*Exercise objective:*
Reproduce the records below exactly, but leave their pictures out of the copy.
---------- Information provided
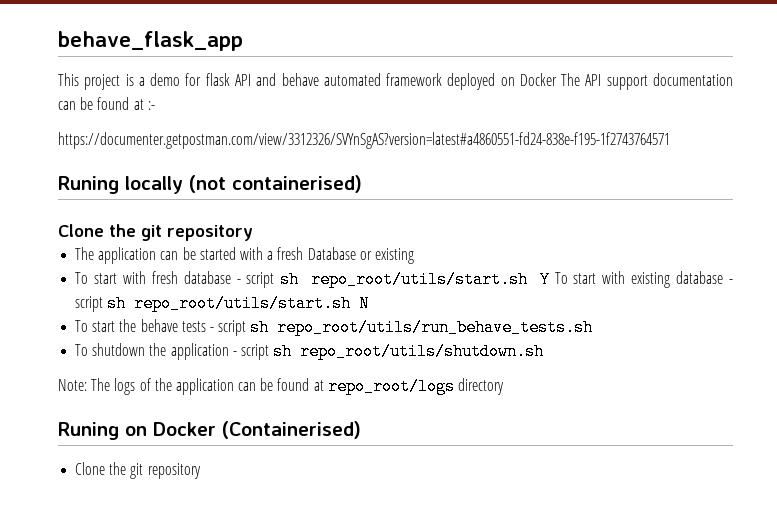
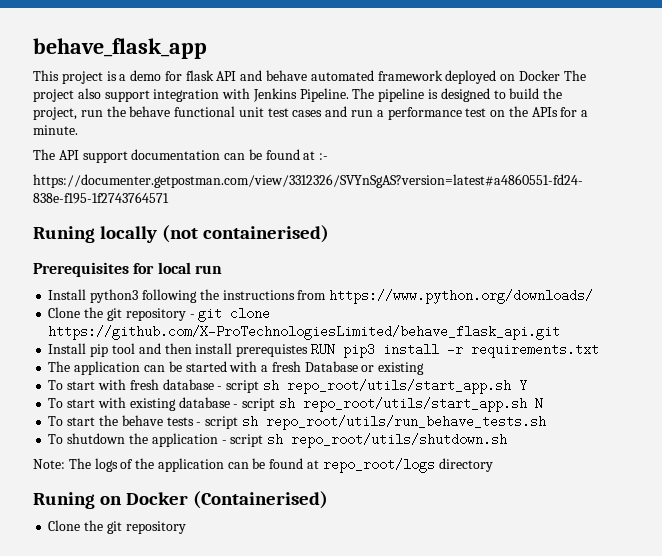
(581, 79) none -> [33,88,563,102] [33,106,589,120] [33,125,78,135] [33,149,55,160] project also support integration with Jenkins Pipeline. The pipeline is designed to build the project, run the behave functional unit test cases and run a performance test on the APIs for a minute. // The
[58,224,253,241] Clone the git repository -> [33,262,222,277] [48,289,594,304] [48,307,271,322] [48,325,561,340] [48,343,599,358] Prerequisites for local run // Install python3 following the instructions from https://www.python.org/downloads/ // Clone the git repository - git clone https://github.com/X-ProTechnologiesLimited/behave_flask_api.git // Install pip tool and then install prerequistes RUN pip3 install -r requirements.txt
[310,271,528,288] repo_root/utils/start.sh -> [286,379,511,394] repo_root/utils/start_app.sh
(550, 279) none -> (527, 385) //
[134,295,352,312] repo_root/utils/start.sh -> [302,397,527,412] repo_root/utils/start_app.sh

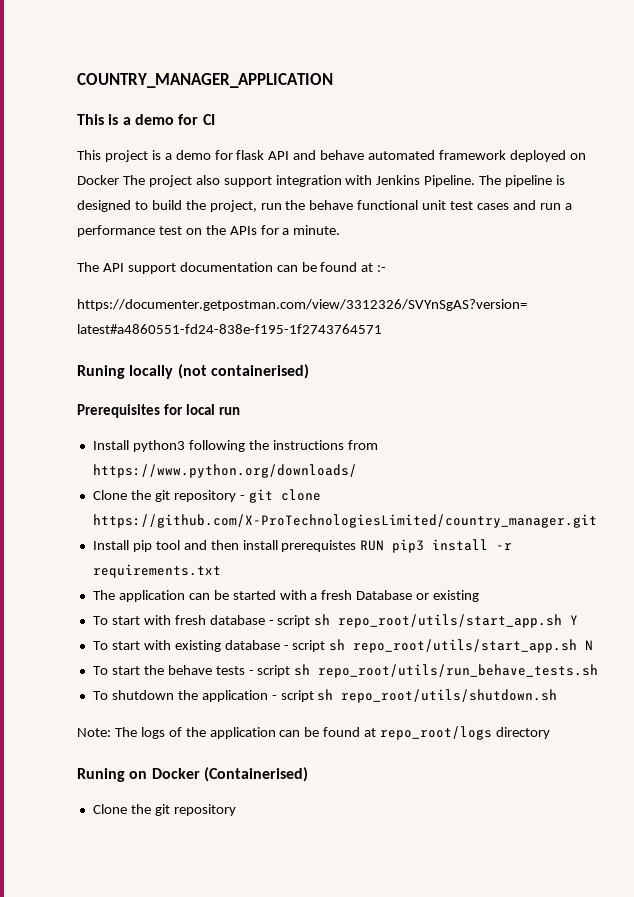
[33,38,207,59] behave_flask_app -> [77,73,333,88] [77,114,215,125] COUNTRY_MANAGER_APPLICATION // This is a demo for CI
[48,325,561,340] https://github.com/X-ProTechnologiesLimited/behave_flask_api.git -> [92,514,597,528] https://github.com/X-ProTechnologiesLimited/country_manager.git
--------------------
*Exercise answer:*
(581, 79) none -> [33,88,563,102] [33,106,589,120] [33,125,78,135] [33,149,55,160] project also support integration with Jenkins Pipeline. The pipeline is designed to build the project, run the behave functional unit test cases and run a performance test on the APIs for a minute. // The
[58,224,253,241] Clone the git repository -> [33,262,222,277] [48,289,594,304] [48,307,271,322] [48,325,561,340] [48,343,599,358] Prerequisites for local run // Install python3 following the instructions from https://www.python.org/downloads/ // Clone the git repository - git clone https://github.com/X-ProTechnologiesLimited/behave_flask_api.git // Install pip tool and then install prerequistes RUN pip3 install -r requirements.txt
[310,271,528,288] repo_root/utils/start.sh -> [286,379,511,394] repo_root/utils/start_app.sh
(550, 279) none -> (527, 385) //
[134,295,352,312] repo_root/utils/start.sh -> [302,397,527,412] repo_root/utils/start_app.sh

[33,38,207,59] behave_flask_app -> [77,73,333,88] [77,114,215,125] COUNTRY_MANAGER_APPLICATION // This is a demo for CI
[48,325,561,340] https://github.com/X-ProTechnologiesLimited/behave_flask_api.git -> [92,514,597,528] https://github.com/X-ProTechnologiesLimited/country_manager.git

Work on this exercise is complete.